▶ _TASK GOAL_
From the entries below, copy out all lines holding "Transmasculine".
TASK MATERIAL Start Marker
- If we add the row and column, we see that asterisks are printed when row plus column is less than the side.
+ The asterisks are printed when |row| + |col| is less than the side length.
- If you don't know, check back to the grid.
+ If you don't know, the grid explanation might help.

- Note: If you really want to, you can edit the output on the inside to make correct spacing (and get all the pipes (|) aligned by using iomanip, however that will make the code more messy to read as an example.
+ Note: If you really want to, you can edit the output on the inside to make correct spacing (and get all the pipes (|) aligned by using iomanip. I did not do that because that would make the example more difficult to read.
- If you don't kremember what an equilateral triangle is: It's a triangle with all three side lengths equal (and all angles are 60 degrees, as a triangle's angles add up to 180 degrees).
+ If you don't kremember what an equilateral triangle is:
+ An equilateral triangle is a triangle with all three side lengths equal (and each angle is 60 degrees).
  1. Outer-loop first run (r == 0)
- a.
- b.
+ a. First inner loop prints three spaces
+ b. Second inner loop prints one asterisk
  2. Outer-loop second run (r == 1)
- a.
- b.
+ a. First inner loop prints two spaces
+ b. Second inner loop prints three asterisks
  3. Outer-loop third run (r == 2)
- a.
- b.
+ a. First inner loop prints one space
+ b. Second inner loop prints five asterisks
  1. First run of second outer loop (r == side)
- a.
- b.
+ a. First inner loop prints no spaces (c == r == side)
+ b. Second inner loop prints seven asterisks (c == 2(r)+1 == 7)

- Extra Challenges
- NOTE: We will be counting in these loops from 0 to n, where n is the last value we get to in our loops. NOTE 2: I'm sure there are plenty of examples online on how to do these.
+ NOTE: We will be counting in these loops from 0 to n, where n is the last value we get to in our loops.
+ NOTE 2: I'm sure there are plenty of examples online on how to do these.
TASK MATERIAL End Marker
TASK MATERIAL Start Marker
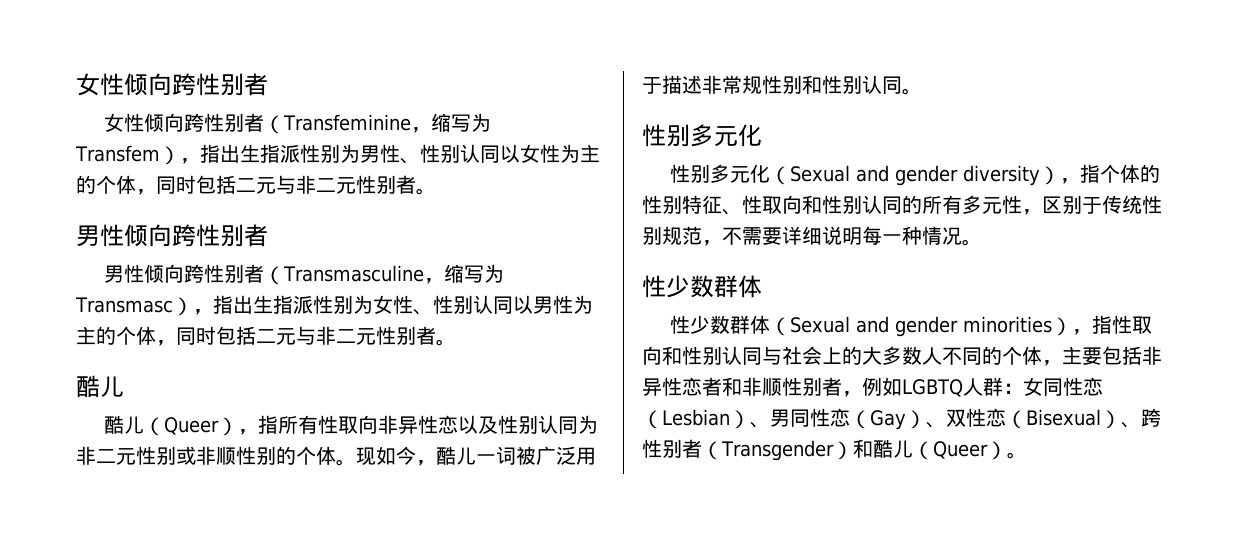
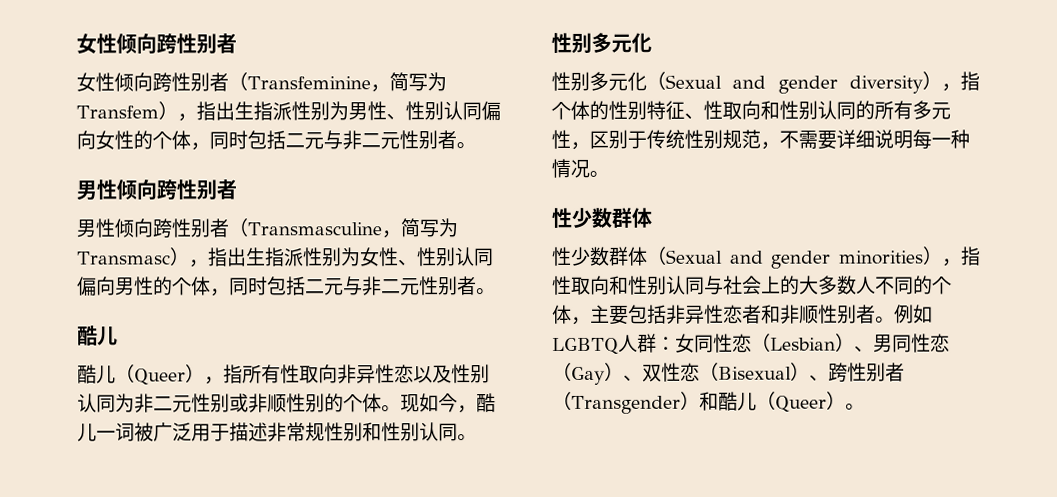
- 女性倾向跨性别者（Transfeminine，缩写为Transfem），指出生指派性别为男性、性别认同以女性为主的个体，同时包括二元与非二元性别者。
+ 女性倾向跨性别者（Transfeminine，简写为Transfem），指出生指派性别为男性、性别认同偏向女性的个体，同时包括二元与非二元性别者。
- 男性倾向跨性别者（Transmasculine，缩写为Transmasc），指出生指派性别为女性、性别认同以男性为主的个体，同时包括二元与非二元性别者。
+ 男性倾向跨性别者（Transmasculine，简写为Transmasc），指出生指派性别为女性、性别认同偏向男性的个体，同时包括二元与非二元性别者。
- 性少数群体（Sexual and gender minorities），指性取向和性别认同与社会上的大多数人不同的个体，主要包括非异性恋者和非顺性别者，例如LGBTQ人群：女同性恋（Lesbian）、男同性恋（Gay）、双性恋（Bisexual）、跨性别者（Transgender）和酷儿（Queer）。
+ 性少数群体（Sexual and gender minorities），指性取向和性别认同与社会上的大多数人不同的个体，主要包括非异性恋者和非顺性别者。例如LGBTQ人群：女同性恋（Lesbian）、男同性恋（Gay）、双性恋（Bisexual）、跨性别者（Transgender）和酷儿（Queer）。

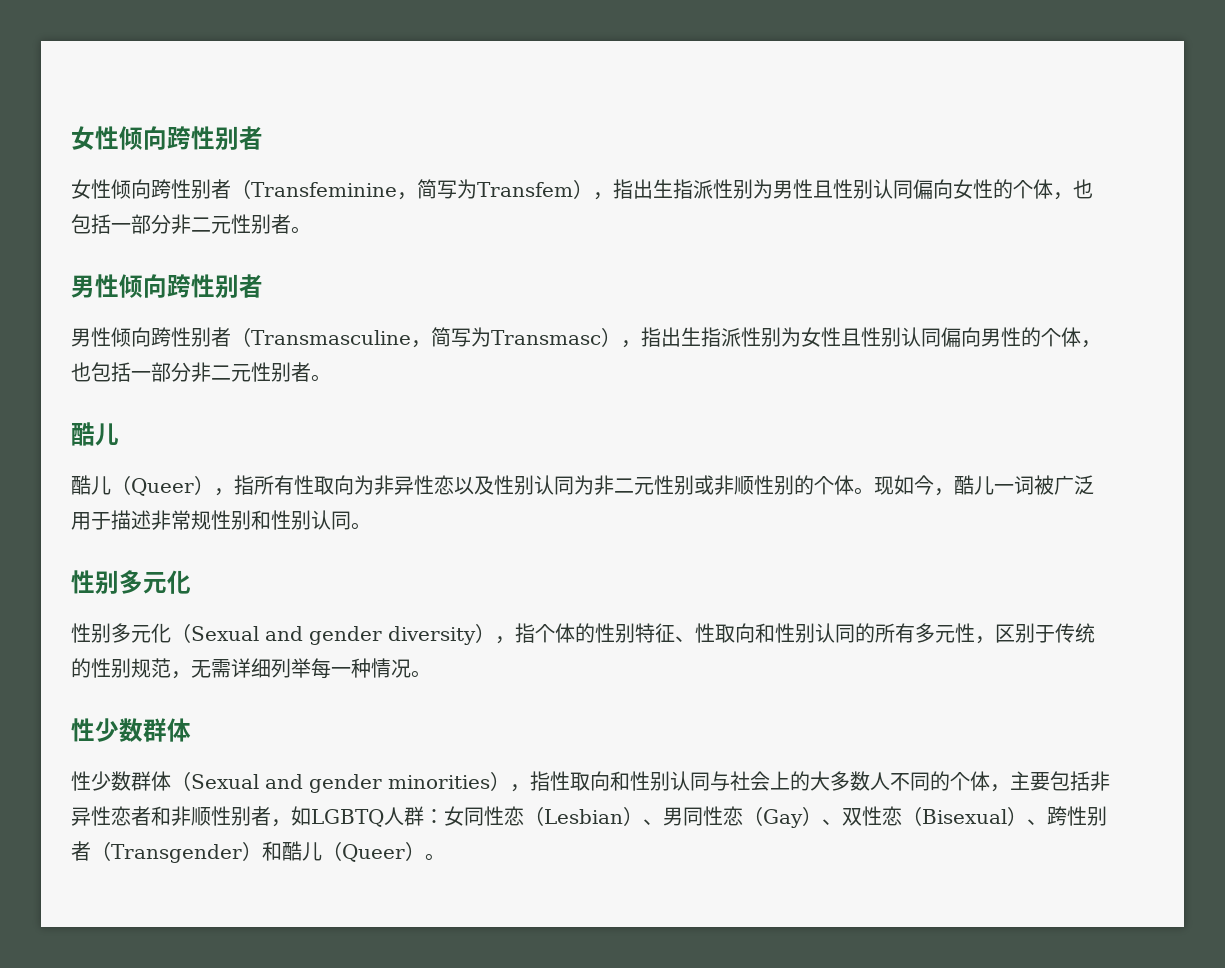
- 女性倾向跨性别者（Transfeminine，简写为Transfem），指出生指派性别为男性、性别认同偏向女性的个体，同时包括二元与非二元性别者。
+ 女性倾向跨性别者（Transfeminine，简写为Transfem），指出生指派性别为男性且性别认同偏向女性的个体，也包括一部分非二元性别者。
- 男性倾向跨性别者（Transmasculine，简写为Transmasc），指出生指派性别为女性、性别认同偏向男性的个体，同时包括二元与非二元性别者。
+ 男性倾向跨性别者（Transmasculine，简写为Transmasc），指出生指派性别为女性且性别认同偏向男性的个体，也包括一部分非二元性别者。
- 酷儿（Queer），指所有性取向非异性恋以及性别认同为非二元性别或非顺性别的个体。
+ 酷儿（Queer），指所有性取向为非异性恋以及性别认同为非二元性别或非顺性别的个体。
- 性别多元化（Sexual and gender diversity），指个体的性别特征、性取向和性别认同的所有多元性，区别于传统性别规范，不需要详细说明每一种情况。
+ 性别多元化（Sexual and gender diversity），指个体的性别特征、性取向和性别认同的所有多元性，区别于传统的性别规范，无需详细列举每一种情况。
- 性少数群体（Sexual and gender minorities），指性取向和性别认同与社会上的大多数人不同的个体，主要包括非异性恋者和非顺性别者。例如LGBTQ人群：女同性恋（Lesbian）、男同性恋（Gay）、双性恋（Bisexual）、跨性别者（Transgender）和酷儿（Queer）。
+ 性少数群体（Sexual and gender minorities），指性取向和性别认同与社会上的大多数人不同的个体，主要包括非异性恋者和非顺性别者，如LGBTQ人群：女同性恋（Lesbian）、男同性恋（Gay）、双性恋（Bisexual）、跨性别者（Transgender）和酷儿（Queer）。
TASK MATERIAL End Marker
▶ _FINAL ANSWER_
- 男性倾向跨性别者（Transmasculine，缩写为Transmasc），指出生指派性别为女性、性别认同以男性为主的个体，同时包括二元与非二元性别者。
+ 男性倾向跨性别者（Transmasculine，简写为Transmasc），指出生指派性别为女性、性别认同偏向男性的个体，同时包括二元与非二元性别者。
- 男性倾向跨性别者（Transmasculine，简写为Transmasc），指出生指派性别为女性、性别认同偏向男性的个体，同时包括二元与非二元性别者。
+ 男性倾向跨性别者（Transmasculine，简写为Transmasc），指出生指派性别为女性且性别认同偏向男性的个体，也包括一部分非二元性别者。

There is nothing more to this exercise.